**EXERCISE DESCRIPTION:** From the material below, copy out each line with the word "Costume" in it.

**GIVEN DATA:**
═══
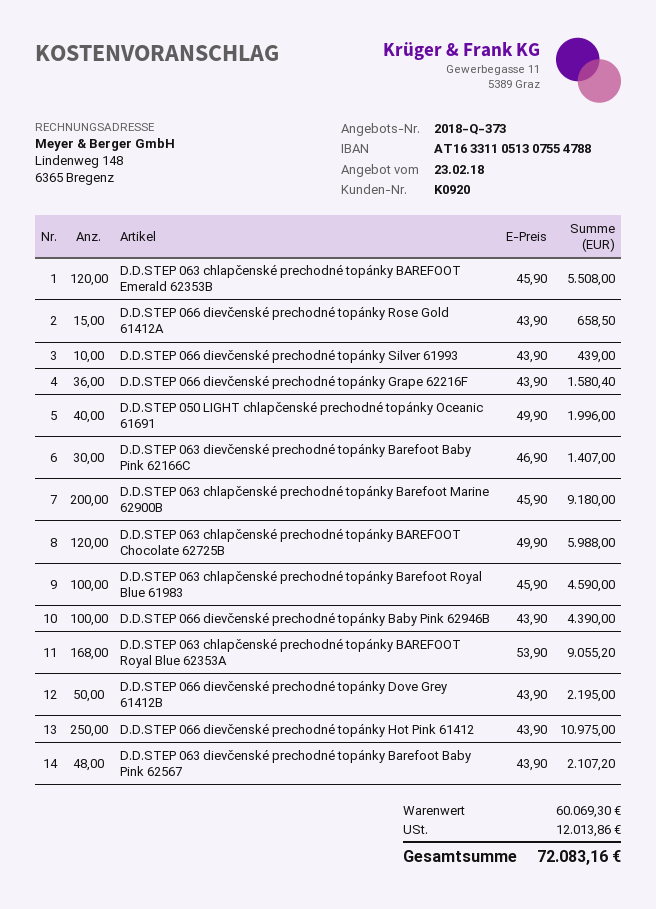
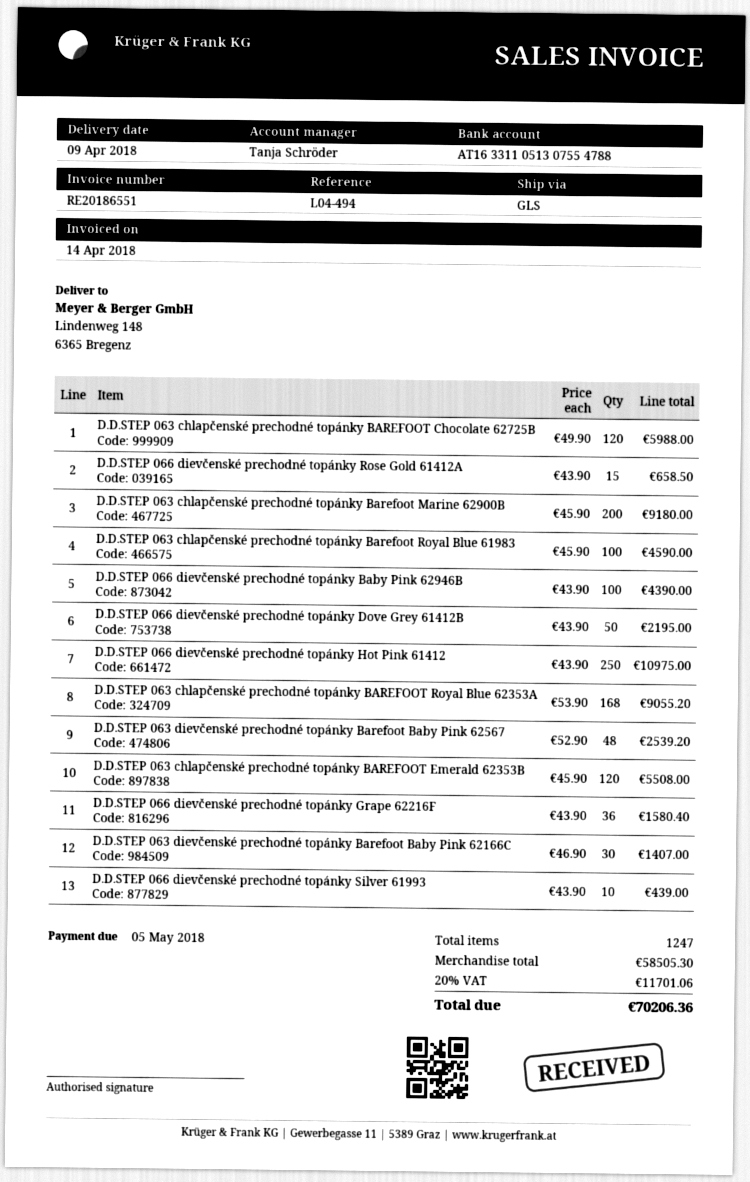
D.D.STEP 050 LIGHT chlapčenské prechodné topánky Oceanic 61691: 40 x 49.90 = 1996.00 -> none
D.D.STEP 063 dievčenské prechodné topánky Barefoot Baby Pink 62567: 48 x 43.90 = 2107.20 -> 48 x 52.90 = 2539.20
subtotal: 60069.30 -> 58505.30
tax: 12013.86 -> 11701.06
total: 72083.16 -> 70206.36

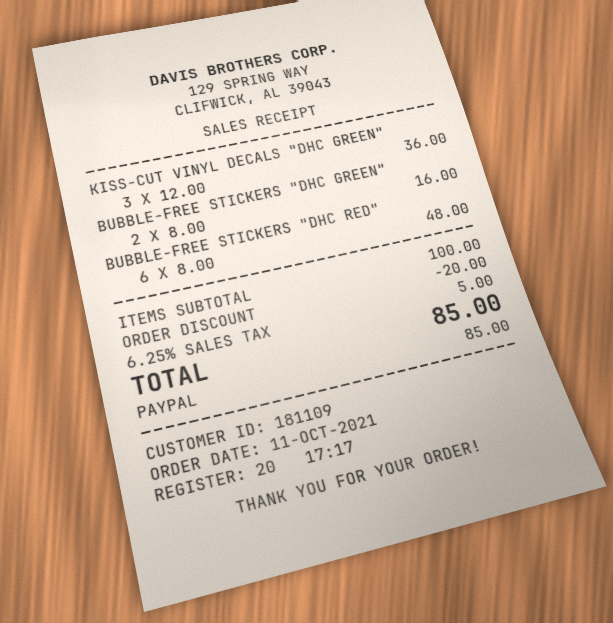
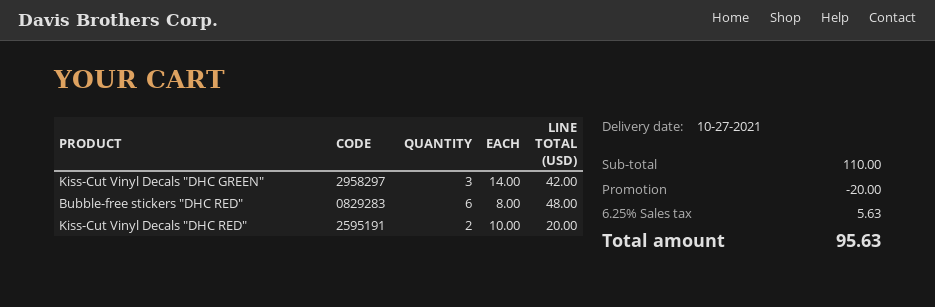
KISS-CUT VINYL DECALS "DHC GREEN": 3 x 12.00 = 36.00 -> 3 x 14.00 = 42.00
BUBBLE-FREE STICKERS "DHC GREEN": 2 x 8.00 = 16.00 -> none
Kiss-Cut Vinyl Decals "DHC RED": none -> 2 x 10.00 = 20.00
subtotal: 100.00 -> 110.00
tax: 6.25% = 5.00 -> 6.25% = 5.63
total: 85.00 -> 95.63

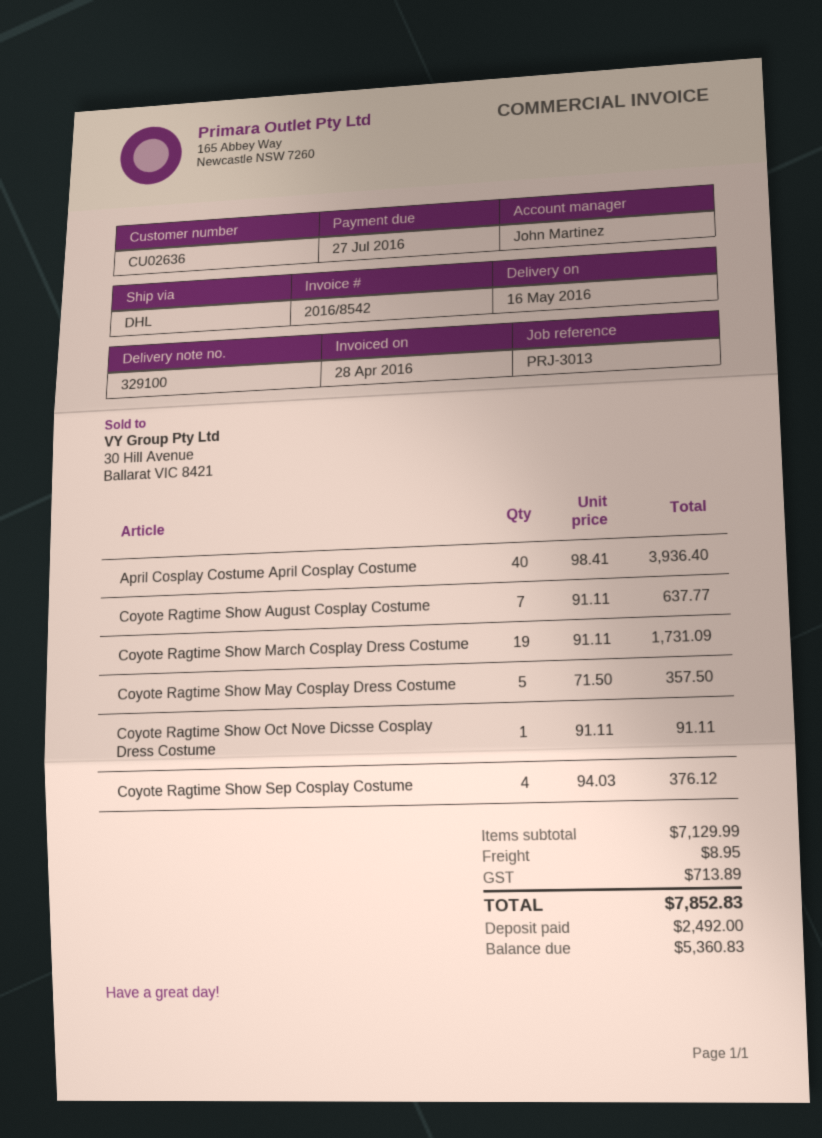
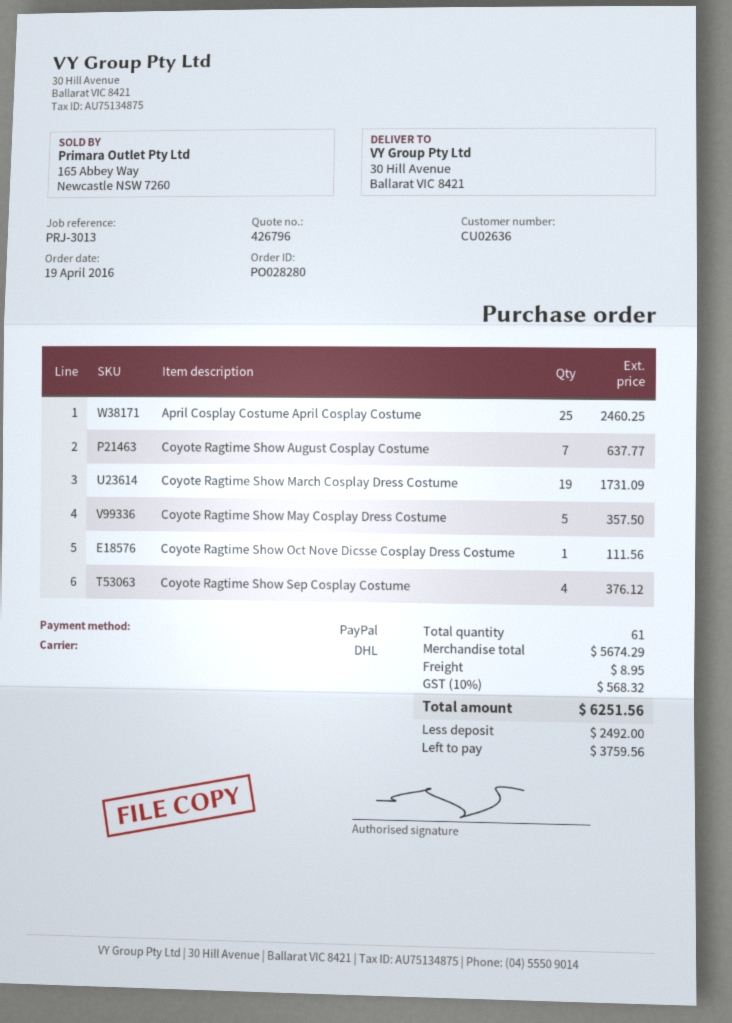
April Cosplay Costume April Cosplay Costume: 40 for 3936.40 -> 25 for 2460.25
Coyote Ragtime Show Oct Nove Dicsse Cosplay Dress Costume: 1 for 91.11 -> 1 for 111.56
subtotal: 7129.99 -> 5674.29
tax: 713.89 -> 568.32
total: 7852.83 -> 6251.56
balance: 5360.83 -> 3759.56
═══
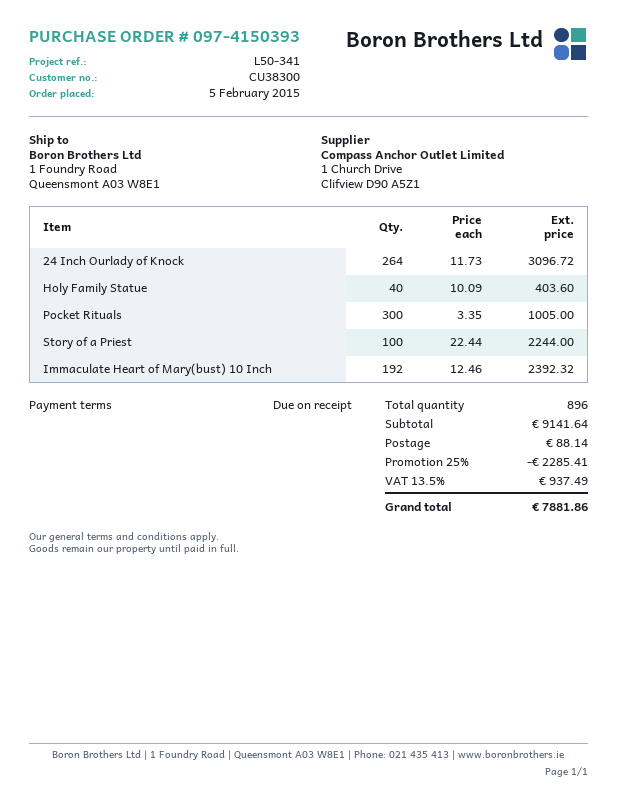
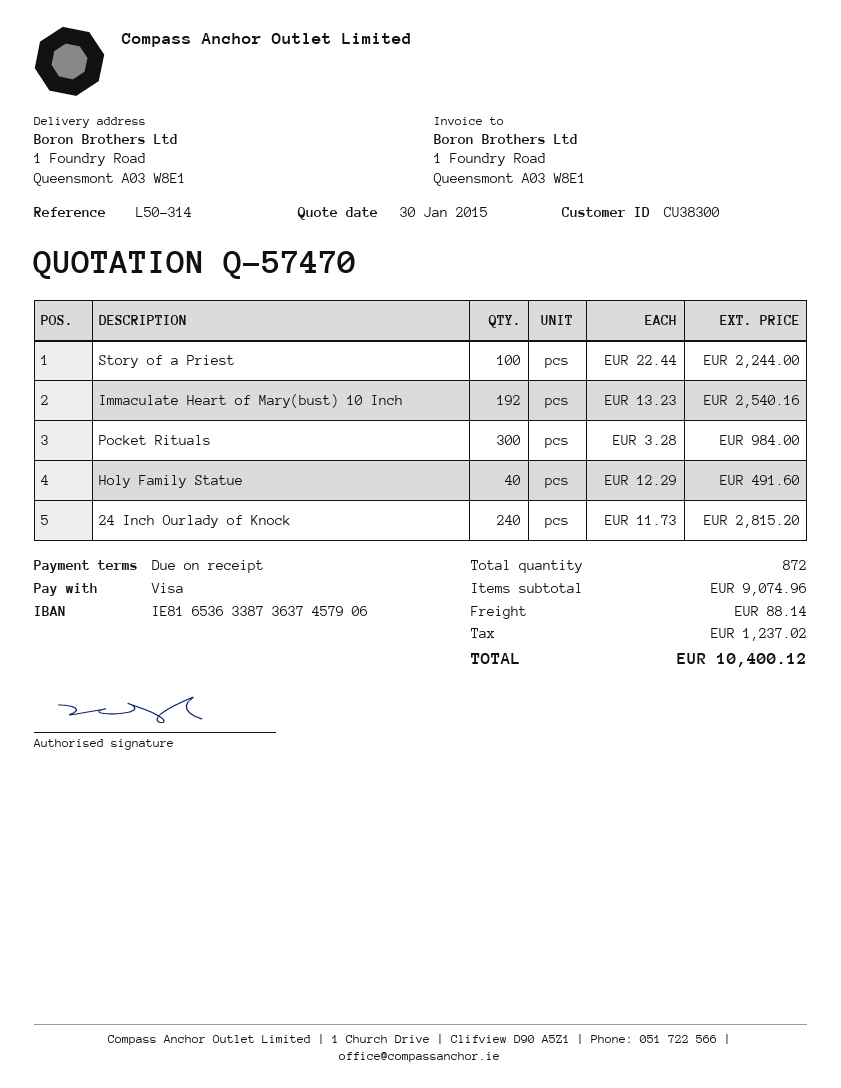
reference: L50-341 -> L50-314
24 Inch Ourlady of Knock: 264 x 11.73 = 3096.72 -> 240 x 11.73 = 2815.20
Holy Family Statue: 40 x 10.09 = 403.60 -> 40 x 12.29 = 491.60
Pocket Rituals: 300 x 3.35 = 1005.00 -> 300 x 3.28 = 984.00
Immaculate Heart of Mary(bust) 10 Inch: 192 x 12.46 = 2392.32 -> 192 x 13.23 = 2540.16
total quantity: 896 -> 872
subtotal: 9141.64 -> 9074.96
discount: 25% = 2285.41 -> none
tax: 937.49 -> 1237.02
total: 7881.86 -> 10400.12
═══
**EXERCISE OUTPUT:**
April Cosplay Costume April Cosplay Costume: 40 for 3936.40 -> 25 for 2460.25
Coyote Ragtime Show Oct Nove Dicsse Cosplay Dress Costume: 1 for 91.11 -> 1 for 111.56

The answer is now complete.